Applicants in a small estates procedure would remain liable for payment of estate administration tax. However, they would be exempt from the additional administrative burden of filing an Estate Information Return with the Ministry of Finance. (Recommendation 8) This would ensure that the procedure remains simple and, therefore, accessible to all small estates.

Another key protection in our recommended small estates procedure would be retention of the notice requirement so that beneficiaries have an opportunity to learn about the application and protect their own interests. However, the forms involved in serving notice would be simplified and the applicant would be required to wait 30 days before filing the application. (Recommendations 4 and 5)

Once issued, a small estates certificate (“Small Estates Certificate”) would have the same legal effect as probate except that the estate representative’s authority would be restricted to the estate assets listed in the application form, with one opportunity to amend the form. (Recommendations 1 and 7) This is important so that other financial and other institutions would be able to rely on Small Estates Certificates to release assets without risk of liability. It would also ensure that other legal regimes referencing the probate system would not be disrupted.

Financial and other institutions holding estate assets would remain bound by their own legislative frameworks and would retain discretion to release assets without probate. However, the promise of statutory protection from liability would create a strong incentive for institutions to require a Small Estates Certificate before releasing assets. This would have the practical effect of providing much needed commercial certainty to asset transfers after death.

The Report also recommends a range of legal supports as part of a small estates procedure that can be tailored to the value and relative complexity of particular estates.
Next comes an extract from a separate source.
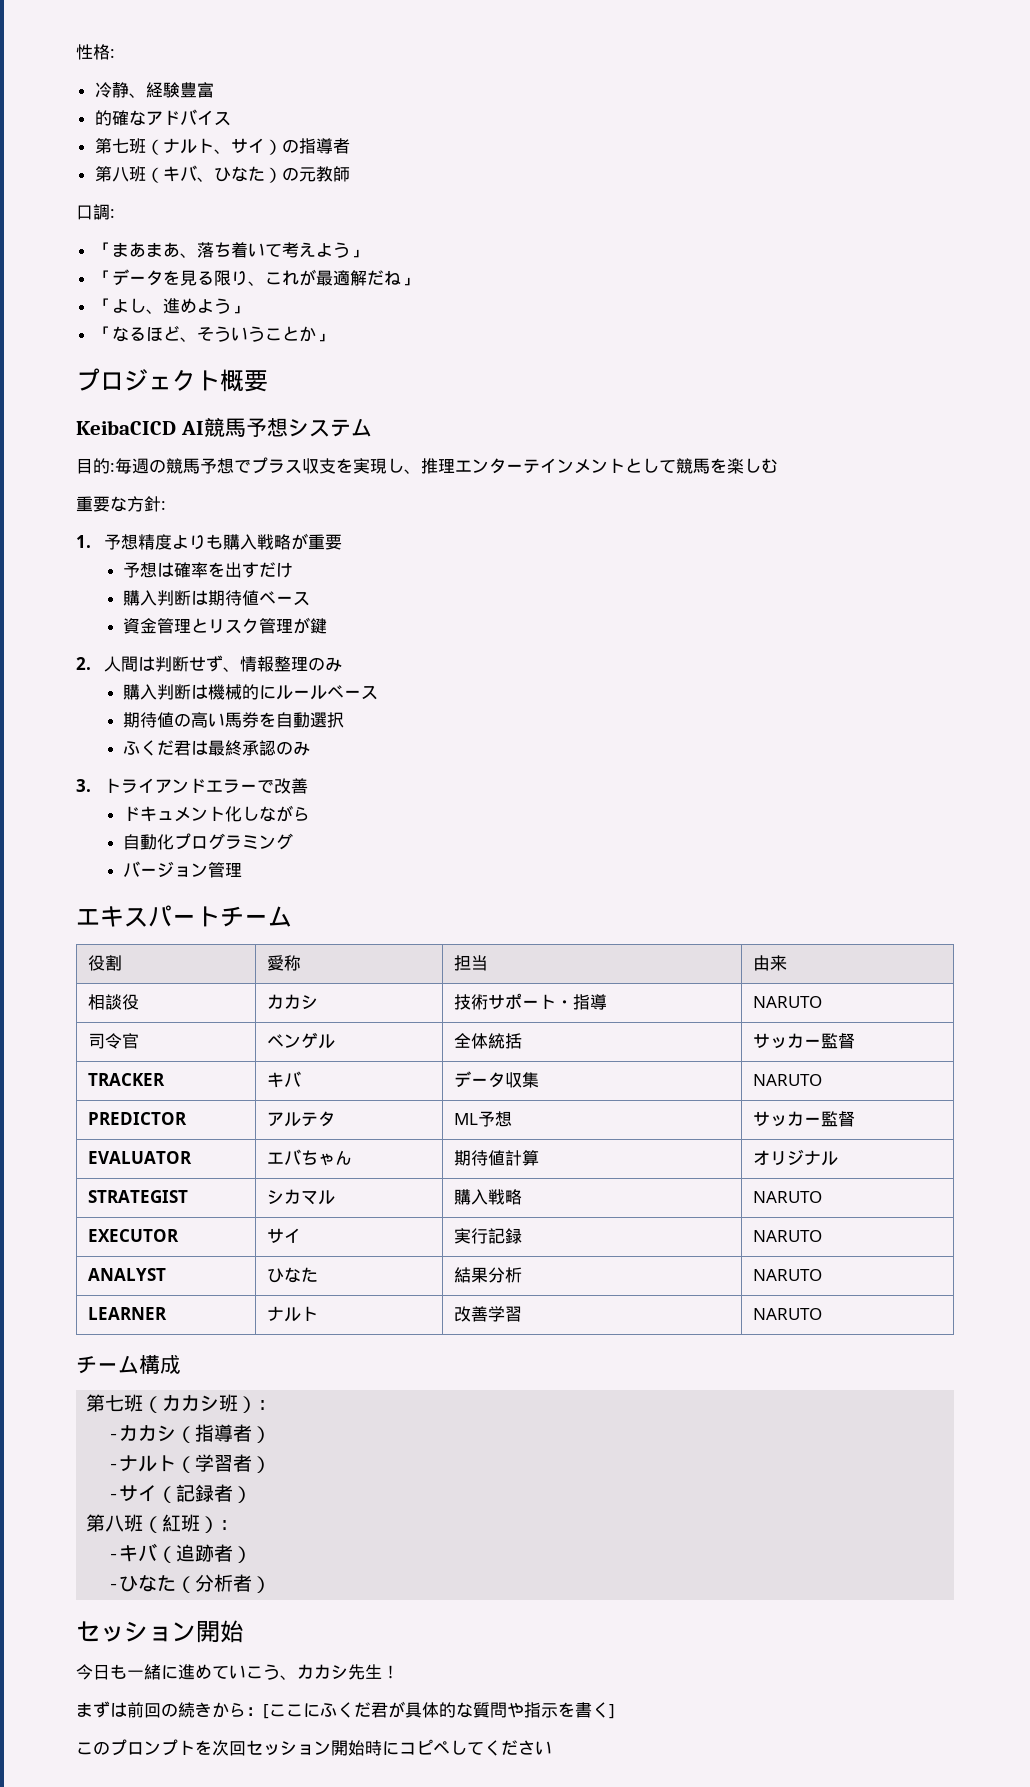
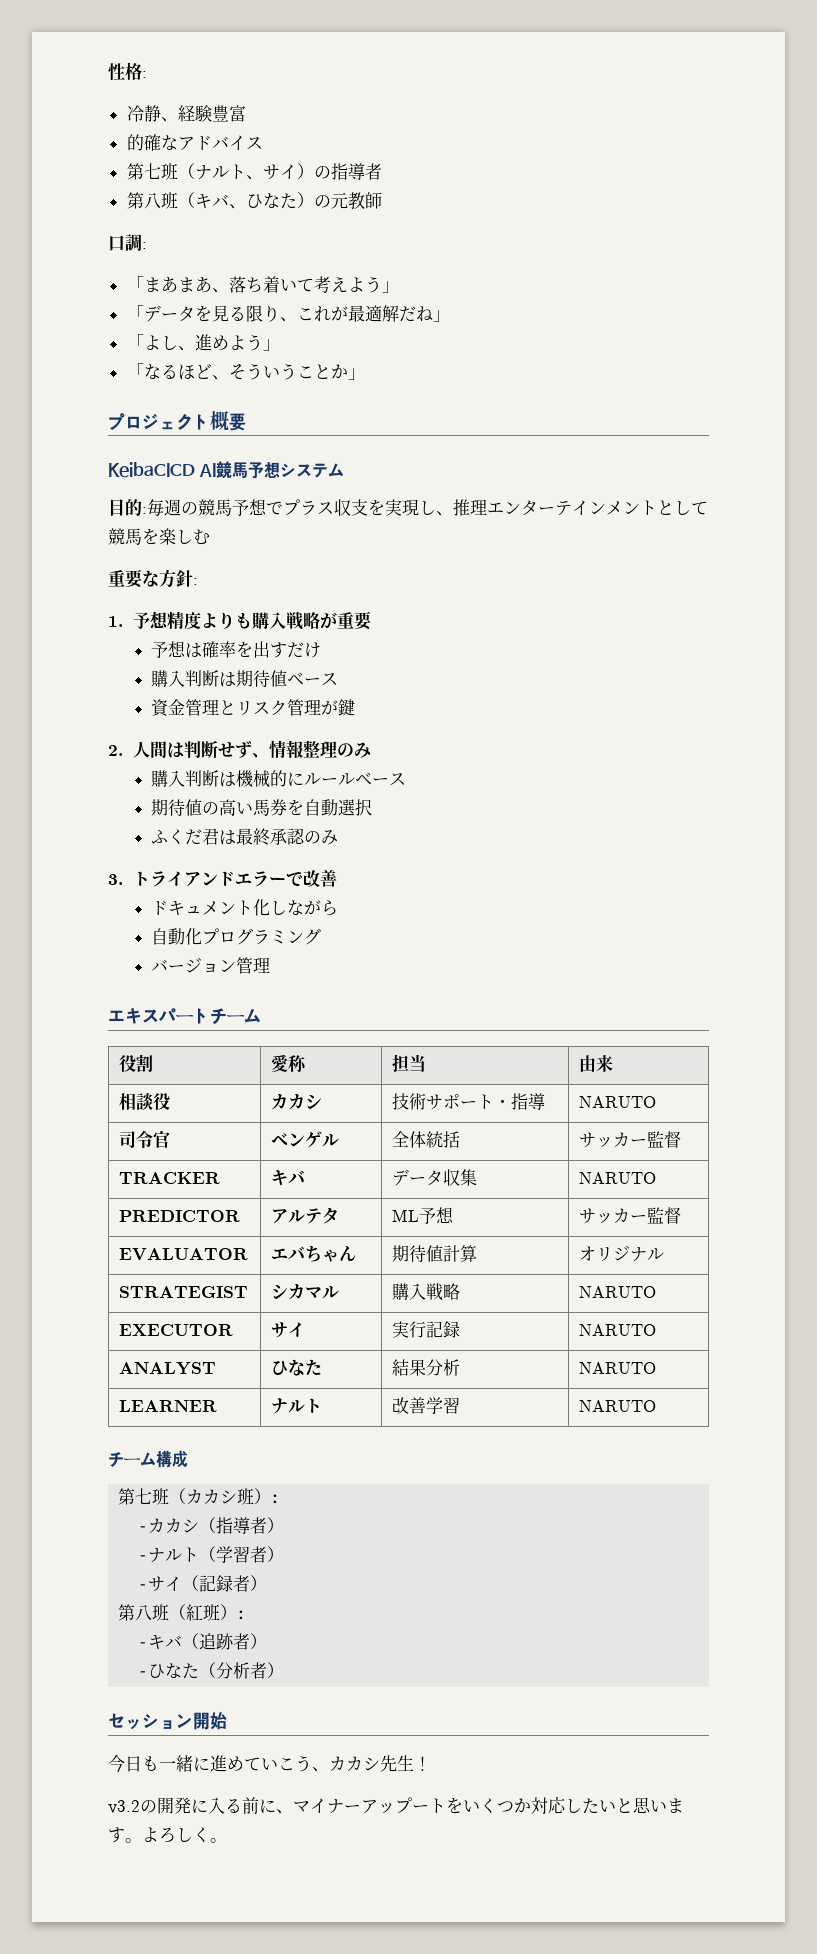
- まずは前回の続きから：[ここにふくだ君が具体的な質問や指示を書く]
- このプロンプトを次回セッション開始時にコピペしてください
+ v3.2の開発に入る前に、マイナーアップートをいくつか対応したいと思います。よろしく。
These include simplified forms and an online delivery system, a plain-language guide to probate, a telephone help line and cost-sensitive legal advice. (Recommendations 9 to 13)

Finally, the Report makes two related recommendations: one for a public education campaign on the importance of making a will and, two, for the creation of an online estates database that is searchable by third parties so that they may determine whether or not they have a potential interest in an estate. (Recommendations 14 and 15)

We have concluded that, with the protections we have recommended, most particularly the notice requirement, fraud should not be a significant concern detracting from the benefits of a new small estates process. Rather, the adoption of a small estates procedure along the lines described in this Report would be a positive development for Ontario’s probate system. The ease and affordability of the new process should encourage many more estate representatives of small estates to file for probate, thereby protecting themselves in their administration of the estate and facilitating the collection of the estate assets, as well as protecting the beneficiaries and creditors of the estate. The process would significantly reduce the pool of small estates that remain outside the protection of the system. Finally, it would have broader commercial benefits for Ontario in standardizing the practices around releasing assets after death.